|Monastery in Melk, October 2012|
In the diabetes department we have quite a few lunchtime educational talks, often from reps trying to sell something. Doctors, Diabetes Specialist Nurses, Therapy Assistants and Dietitians all attend on an irregular basis - there is no compulsion, but the lunches are often attractive. This week, a talk was advertised entitled 'ED and lifestyle'.
Eating Disorders afflict people with diabetes in the same way as in the general population, but Type 1 Diabetes brings with it the 'opportunity' for weight loss by under-dosing insulin or omitting injections. Glucose from dietary carbohydrate enters the bloodstream after digestion, but without insulin it cannot leave the bloodstream to be used for energy or stored as fat. The level of blood glucose increases, and when the renal threshold is exceeded, it is excreted by the kidneys into the urine. Incidentally, this is how diabetes used to be diagnosed before insulin treatment was available - the urine tastes sweet because of the glucose in it. So by ensuring that there is little or no insulin about, calories in food are disposed of before they can cause any weight gain.
The drawback of this strategy is ketoacidosis. If glucose is unavailable as a source of energy because of a lack of insulin, then fat is burned instead, resulting in the production of ketones, which are toxic. If ketones accumulate in the blood then the blood becomes acidic, and this is called Diabetic Ketoacidosis (DKA), which is a very nasty condition, and can be life-threatening. It is what diabetics used to die of before insulin therapy was invented. In addition, maintaining the kind of high blood sugars that are necessary to achieve this metabolic state greatly increases the likelihood of complications such as blindness, kidney failure and nerve damage.

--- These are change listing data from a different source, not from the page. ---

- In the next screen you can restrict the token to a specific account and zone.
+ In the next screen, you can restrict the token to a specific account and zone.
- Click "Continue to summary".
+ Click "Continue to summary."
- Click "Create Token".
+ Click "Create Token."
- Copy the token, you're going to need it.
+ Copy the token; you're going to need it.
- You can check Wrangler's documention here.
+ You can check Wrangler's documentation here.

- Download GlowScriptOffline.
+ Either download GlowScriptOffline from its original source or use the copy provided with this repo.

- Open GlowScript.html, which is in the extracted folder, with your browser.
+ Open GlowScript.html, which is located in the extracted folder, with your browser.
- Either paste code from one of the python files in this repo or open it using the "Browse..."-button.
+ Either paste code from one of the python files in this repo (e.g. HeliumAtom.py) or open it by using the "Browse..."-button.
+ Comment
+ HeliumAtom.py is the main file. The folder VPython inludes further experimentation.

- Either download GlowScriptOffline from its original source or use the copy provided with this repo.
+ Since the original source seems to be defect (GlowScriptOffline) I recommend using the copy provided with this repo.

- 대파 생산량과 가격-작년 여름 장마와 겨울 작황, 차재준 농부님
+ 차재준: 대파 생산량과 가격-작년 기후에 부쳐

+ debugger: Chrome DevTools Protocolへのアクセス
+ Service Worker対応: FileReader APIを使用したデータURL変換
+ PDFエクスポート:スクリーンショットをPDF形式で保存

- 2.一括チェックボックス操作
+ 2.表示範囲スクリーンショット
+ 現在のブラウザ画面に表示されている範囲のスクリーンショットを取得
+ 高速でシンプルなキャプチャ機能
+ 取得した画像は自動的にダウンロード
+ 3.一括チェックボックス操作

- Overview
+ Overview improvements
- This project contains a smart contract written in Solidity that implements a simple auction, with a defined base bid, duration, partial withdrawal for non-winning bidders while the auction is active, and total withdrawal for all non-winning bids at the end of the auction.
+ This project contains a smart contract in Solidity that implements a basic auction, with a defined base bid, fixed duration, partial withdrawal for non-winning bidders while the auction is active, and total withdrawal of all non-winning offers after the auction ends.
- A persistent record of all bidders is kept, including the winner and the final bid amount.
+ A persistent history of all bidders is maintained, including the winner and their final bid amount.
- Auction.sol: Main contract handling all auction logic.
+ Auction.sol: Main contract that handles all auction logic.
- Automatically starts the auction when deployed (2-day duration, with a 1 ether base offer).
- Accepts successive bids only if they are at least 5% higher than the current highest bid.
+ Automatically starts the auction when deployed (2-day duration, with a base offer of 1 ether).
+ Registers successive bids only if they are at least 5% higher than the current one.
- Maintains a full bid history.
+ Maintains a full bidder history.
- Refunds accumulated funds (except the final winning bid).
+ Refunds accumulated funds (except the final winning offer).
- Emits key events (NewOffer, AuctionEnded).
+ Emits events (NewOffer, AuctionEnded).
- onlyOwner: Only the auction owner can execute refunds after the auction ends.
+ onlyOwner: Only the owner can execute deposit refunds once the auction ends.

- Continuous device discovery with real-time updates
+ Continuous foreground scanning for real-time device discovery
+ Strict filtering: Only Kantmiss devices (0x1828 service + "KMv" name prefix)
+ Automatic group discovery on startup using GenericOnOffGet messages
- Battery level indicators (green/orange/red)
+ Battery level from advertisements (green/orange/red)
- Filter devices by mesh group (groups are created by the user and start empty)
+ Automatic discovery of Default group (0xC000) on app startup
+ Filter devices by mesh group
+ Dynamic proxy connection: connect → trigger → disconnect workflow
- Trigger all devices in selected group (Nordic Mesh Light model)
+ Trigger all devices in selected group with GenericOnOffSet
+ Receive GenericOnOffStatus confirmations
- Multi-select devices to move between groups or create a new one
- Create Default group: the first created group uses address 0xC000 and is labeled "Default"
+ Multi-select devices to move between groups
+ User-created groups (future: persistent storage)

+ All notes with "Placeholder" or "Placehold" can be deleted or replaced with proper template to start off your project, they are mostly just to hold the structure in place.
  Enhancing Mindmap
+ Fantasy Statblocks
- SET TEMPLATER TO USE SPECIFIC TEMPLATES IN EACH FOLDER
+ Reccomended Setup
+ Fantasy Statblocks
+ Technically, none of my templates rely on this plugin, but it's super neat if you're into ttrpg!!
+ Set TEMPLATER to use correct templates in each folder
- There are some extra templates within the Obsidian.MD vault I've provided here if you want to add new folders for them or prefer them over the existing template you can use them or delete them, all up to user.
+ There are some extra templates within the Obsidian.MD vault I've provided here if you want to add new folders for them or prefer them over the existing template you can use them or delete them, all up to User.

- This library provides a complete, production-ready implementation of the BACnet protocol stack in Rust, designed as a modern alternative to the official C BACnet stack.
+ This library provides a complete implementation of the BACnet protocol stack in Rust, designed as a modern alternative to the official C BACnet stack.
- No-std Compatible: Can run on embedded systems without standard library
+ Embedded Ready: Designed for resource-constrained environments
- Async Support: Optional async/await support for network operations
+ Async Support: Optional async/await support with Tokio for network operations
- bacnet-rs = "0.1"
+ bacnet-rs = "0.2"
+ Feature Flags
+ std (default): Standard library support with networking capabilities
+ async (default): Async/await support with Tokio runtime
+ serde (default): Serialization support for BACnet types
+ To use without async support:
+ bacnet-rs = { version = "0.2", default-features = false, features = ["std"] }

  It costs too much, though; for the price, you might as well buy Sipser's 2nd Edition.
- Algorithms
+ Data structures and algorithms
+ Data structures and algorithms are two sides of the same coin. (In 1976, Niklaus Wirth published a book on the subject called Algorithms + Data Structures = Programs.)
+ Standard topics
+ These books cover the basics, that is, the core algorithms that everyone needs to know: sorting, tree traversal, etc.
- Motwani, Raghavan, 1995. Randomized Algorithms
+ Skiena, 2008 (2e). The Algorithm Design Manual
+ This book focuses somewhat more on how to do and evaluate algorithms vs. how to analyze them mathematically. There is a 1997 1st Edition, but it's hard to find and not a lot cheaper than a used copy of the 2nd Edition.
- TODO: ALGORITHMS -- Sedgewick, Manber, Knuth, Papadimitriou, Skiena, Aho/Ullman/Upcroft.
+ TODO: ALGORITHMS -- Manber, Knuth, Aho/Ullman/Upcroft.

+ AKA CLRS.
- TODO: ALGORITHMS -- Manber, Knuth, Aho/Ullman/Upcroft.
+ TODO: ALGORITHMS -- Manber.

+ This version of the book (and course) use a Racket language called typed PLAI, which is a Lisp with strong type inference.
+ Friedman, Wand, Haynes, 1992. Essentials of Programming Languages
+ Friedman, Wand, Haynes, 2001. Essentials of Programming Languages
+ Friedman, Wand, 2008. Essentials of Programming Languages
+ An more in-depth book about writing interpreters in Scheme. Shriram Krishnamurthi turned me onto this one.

The practice of under-dosing insulin and continuously hovering on the brink of ketoacidosis has been termed 'diabulimia', and it has been proposed in some quarters that it should be formally recognised as an eating disorder associated with diabetes. So when RSB and I found out that there was to be a talk on ED and lifestyle, we thought it would be really interesting, and very relevant to our work. Unfortunately, another meeting about student placements that we really had to attend had been scheduled at the same time.
Nobly, RSB volunteered to go to the student placement meeting while I attended the ED talk. The room filled up, and the speaker started with some slides about how inactive the UK population had become, and how this is contributing to the obesity epidemic. Nothing new for me here, but I wondered what the relevance was to Eating Disorders. I also wondered why so many doctors had turned up, because they are busy people and I didn't think that the topic would be a priority for them.
Two minutes later I quietly slipped out of the room, and went on to the student meeting, which had pretty much finished. RSB filled me in on what had happened there, and asked what I had learned in the ED lecture.
"You thought the same as I did, didn't you, that ED stood for Eating Disorders" I said.
"Yes," he replied, "Doesn't it?"
"Ah," I said. "No. It turns out that ED doesn't stand for Eating Disorders where diabetes is concerned."
"Oh." He thought for a moment. "What does it stand for, then?"
Once he had finished laughing, he amused me further by telling me that he had met the speaker just before the talk, and apologised that he wouldn't be able to stay, but said that we were very interested in ED and lifestyle and I would be there and would feed back to him, and we could take the speaker's contact details if we needed to follow up later. On reflection, I don't think we will.